User interface change data
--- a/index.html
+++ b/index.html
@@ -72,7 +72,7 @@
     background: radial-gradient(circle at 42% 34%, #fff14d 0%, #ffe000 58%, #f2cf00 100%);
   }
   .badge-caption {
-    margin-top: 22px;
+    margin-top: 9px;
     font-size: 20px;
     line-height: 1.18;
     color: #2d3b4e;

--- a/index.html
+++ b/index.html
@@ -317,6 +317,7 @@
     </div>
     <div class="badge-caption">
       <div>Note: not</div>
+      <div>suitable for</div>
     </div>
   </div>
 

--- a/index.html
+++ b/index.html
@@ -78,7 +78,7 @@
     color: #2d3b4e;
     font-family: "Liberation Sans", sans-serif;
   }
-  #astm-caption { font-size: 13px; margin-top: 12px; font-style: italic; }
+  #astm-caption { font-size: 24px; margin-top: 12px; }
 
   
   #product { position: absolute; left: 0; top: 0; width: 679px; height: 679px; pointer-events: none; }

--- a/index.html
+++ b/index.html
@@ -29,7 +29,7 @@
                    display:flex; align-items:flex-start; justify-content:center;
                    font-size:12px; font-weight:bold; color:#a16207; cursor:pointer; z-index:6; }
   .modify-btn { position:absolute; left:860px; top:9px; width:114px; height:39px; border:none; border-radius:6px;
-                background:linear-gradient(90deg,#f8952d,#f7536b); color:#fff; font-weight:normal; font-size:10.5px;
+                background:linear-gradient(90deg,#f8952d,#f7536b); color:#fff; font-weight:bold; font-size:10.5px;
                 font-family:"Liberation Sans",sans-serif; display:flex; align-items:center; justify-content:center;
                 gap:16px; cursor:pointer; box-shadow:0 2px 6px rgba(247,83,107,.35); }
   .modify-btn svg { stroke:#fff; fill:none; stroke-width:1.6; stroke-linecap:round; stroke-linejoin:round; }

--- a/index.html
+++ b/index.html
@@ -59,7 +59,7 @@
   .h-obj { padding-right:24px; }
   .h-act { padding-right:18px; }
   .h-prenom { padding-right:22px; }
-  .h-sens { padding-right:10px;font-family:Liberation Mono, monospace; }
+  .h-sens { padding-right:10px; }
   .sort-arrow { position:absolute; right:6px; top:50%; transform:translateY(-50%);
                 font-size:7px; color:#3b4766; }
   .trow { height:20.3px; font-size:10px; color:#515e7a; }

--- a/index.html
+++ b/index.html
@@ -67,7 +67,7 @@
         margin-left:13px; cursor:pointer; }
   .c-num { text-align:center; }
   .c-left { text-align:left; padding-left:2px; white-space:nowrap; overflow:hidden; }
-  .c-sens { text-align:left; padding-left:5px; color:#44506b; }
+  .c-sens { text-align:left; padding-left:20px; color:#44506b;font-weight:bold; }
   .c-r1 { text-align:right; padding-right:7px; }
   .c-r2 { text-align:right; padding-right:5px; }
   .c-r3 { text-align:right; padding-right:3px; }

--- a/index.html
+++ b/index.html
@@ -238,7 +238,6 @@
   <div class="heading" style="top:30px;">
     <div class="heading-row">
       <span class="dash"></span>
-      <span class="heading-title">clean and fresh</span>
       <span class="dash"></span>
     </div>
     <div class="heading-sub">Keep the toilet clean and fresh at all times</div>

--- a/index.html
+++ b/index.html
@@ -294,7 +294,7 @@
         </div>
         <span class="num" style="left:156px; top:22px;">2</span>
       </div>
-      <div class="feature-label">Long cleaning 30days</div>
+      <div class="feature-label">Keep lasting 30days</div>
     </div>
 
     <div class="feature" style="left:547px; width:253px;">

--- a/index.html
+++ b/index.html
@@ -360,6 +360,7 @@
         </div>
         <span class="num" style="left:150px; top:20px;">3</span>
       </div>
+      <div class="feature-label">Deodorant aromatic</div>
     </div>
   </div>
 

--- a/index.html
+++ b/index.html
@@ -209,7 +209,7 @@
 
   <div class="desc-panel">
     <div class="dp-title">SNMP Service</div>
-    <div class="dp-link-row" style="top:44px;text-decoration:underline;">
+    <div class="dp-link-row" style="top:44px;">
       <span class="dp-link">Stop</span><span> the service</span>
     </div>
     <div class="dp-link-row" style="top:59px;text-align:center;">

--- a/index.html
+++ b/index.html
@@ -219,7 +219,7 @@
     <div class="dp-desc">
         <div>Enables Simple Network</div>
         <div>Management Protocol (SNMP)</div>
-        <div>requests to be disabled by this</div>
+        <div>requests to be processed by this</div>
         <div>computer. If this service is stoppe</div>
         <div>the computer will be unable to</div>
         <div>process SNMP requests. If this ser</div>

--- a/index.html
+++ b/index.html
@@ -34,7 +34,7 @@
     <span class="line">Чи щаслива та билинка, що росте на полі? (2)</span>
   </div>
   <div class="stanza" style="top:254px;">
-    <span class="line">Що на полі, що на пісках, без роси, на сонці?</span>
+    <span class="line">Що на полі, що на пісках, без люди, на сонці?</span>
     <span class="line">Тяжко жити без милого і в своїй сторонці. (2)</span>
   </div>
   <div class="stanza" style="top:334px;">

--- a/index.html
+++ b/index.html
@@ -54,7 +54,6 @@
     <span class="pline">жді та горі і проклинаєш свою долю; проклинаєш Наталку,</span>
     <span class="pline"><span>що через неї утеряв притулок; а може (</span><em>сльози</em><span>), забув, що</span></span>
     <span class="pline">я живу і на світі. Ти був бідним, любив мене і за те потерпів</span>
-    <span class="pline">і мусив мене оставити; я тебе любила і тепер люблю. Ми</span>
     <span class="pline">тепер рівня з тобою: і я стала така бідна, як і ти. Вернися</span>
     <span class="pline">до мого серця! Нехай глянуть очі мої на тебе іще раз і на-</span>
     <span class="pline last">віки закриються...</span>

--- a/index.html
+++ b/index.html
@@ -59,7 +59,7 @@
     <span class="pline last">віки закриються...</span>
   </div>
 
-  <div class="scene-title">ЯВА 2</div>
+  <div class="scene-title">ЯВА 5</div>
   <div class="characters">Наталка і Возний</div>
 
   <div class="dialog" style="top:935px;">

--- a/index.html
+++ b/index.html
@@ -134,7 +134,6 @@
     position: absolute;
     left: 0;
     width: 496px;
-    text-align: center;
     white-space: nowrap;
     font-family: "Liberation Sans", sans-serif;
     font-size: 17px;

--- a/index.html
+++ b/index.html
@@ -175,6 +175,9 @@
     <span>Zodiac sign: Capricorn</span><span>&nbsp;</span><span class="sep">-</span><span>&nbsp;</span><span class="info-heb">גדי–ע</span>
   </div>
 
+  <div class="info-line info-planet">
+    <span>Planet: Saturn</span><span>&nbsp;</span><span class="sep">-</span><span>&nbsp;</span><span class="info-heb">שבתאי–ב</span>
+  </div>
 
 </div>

→ EXERCISE DESCRIPTION
The complete set of entries above must be reproduced verbatim.

→ COMPLETED EXERCISE
--- a/index.html
+++ b/index.html
@@ -72,7 +72,7 @@
     background: radial-gradient(circle at 42% 34%, #fff14d 0%, #ffe000 58%, #f2cf00 100%);
   }
   .badge-caption {
-    margin-top: 22px;
+    margin-top: 9px;
     font-size: 20px;
     line-height: 1.18;
     color: #2d3b4e;

--- a/index.html
+++ b/index.html
@@ -317,6 +317,7 @@
     </div>
     <div class="badge-caption">
       <div>Note: not</div>
+      <div>suitable for</div>
     </div>
   </div>
 

--- a/index.html
+++ b/index.html
@@ -78,7 +78,7 @@
     color: #2d3b4e;
     font-family: "Liberation Sans", sans-serif;
   }
-  #astm-caption { font-size: 13px; margin-top: 12px; font-style: italic; }
+  #astm-caption { font-size: 24px; margin-top: 12px; }
 
   
   #product { position: absolute; left: 0; top: 0; width: 679px; height: 679px; pointer-events: none; }

--- a/index.html
+++ b/index.html
@@ -29,7 +29,7 @@
                    display:flex; align-items:flex-start; justify-content:center;
                    font-size:12px; font-weight:bold; color:#a16207; cursor:pointer; z-index:6; }
   .modify-btn { position:absolute; left:860px; top:9px; width:114px; height:39px; border:none; border-radius:6px;
-                background:linear-gradient(90deg,#f8952d,#f7536b); color:#fff; font-weight:normal; font-size:10.5px;
+                background:linear-gradient(90deg,#f8952d,#f7536b); color:#fff; font-weight:bold; font-size:10.5px;
                 font-family:"Liberation Sans",sans-serif; display:flex; align-items:center; justify-content:center;
                 gap:16px; cursor:pointer; box-shadow:0 2px 6px rgba(247,83,107,.35); }
   .modify-btn svg { stroke:#fff; fill:none; stroke-width:1.6; stroke-linecap:round; stroke-linejoin:round; }

--- a/index.html
+++ b/index.html
@@ -59,7 +59,7 @@
   .h-obj { padding-right:24px; }
   .h-act { padding-right:18px; }
   .h-prenom { padding-right:22px; }
-  .h-sens { padding-right:10px;font-family:Liberation Mono, monospace; }
+  .h-sens { padding-right:10px; }
   .sort-arrow { position:absolute; right:6px; top:50%; transform:translateY(-50%);
                 font-size:7px; color:#3b4766; }
   .trow { height:20.3px; font-size:10px; color:#515e7a; }

--- a/index.html
+++ b/index.html
@@ -67,7 +67,7 @@
         margin-left:13px; cursor:pointer; }
   .c-num { text-align:center; }
   .c-left { text-align:left; padding-left:2px; white-space:nowrap; overflow:hidden; }
-  .c-sens { text-align:left; padding-left:5px; color:#44506b; }
+  .c-sens { text-align:left; padding-left:20px; color:#44506b;font-weight:bold; }
   .c-r1 { text-align:right; padding-right:7px; }
   .c-r2 { text-align:right; padding-right:5px; }
   .c-r3 { text-align:right; padding-right:3px; }

--- a/index.html
+++ b/index.html
@@ -238,7 +238,6 @@
   <div class="heading" style="top:30px;">
     <div class="heading-row">
       <span class="dash"></span>
-      <span class="heading-title">clean and fresh</span>
       <span class="dash"></span>
     </div>
     <div class="heading-sub">Keep the toilet clean and fresh at all times</div>

--- a/index.html
+++ b/index.html
@@ -294,7 +294,7 @@
         </div>
         <span class="num" style="left:156px; top:22px;">2</span>
       </div>
-      <div class="feature-label">Long cleaning 30days</div>
+      <div class="feature-label">Keep lasting 30days</div>
     </div>
 
     <div class="feature" style="left:547px; width:253px;">

--- a/index.html
+++ b/index.html
@@ -360,6 +360,7 @@
         </div>
         <span class="num" style="left:150px; top:20px;">3</span>
       </div>
+      <div class="feature-label">Deodorant aromatic</div>
     </div>
   </div>
 

--- a/index.html
+++ b/index.html
@@ -209,7 +209,7 @@
 
   <div class="desc-panel">
     <div class="dp-title">SNMP Service</div>
-    <div class="dp-link-row" style="top:44px;text-decoration:underline;">
+    <div class="dp-link-row" style="top:44px;">
       <span class="dp-link">Stop</span><span> the service</span>
     </div>
     <div class="dp-link-row" style="top:59px;text-align:center;">

--- a/index.html
+++ b/index.html
@@ -219,7 +219,7 @@
     <div class="dp-desc">
         <div>Enables Simple Network</div>
         <div>Management Protocol (SNMP)</div>
-        <div>requests to be disabled by this</div>
+        <div>requests to be processed by this</div>
         <div>computer. If this service is stoppe</div>
         <div>the computer will be unable to</div>
         <div>process SNMP requests. If this ser</div>

--- a/index.html
+++ b/index.html
@@ -34,7 +34,7 @@
     <span class="line">Чи щаслива та билинка, що росте на полі? (2)</span>
   </div>
   <div class="stanza" style="top:254px;">
-    <span class="line">Що на полі, що на пісках, без роси, на сонці?</span>
+    <span class="line">Що на полі, що на пісках, без люди, на сонці?</span>
     <span class="line">Тяжко жити без милого і в своїй сторонці. (2)</span>
   </div>
   <div class="stanza" style="top:334px;">

--- a/index.html
+++ b/index.html
@@ -54,7 +54,6 @@
     <span class="pline">жді та горі і проклинаєш свою долю; проклинаєш Наталку,</span>
     <span class="pline"><span>що через неї утеряв притулок; а може (</span><em>сльози</em><span>), забув, що</span></span>
     <span class="pline">я живу і на світі. Ти був бідним, любив мене і за те потерпів</span>
-    <span class="pline">і мусив мене оставити; я тебе любила і тепер люблю. Ми</span>
     <span class="pline">тепер рівня з тобою: і я стала така бідна, як і ти. Вернися</span>
     <span class="pline">до мого серця! Нехай глянуть очі мої на тебе іще раз і на-</span>
     <span class="pline last">віки закриються...</span>

--- a/index.html
+++ b/index.html
@@ -59,7 +59,7 @@
     <span class="pline last">віки закриються...</span>
   </div>
 
-  <div class="scene-title">ЯВА 2</div>
+  <div class="scene-title">ЯВА 5</div>
   <div class="characters">Наталка і Возний</div>
 
   <div class="dialog" style="top:935px;">

--- a/index.html
+++ b/index.html
@@ -134,7 +134,6 @@
     position: absolute;
     left: 0;
     width: 496px;
-    text-align: center;
     white-space: nowrap;
     font-family: "Liberation Sans", sans-serif;
     font-size: 17px;

--- a/index.html
+++ b/index.html
@@ -175,6 +175,9 @@
     <span>Zodiac sign: Capricorn</span><span>&nbsp;</span><span class="sep">-</span><span>&nbsp;</span><span class="info-heb">גדי–ע</span>
   </div>
 
+  <div class="info-line info-planet">
+    <span>Planet: Saturn</span><span>&nbsp;</span><span class="sep">-</span><span>&nbsp;</span><span class="info-heb">שבתאי–ב</span>
+  </div>
 
 </div>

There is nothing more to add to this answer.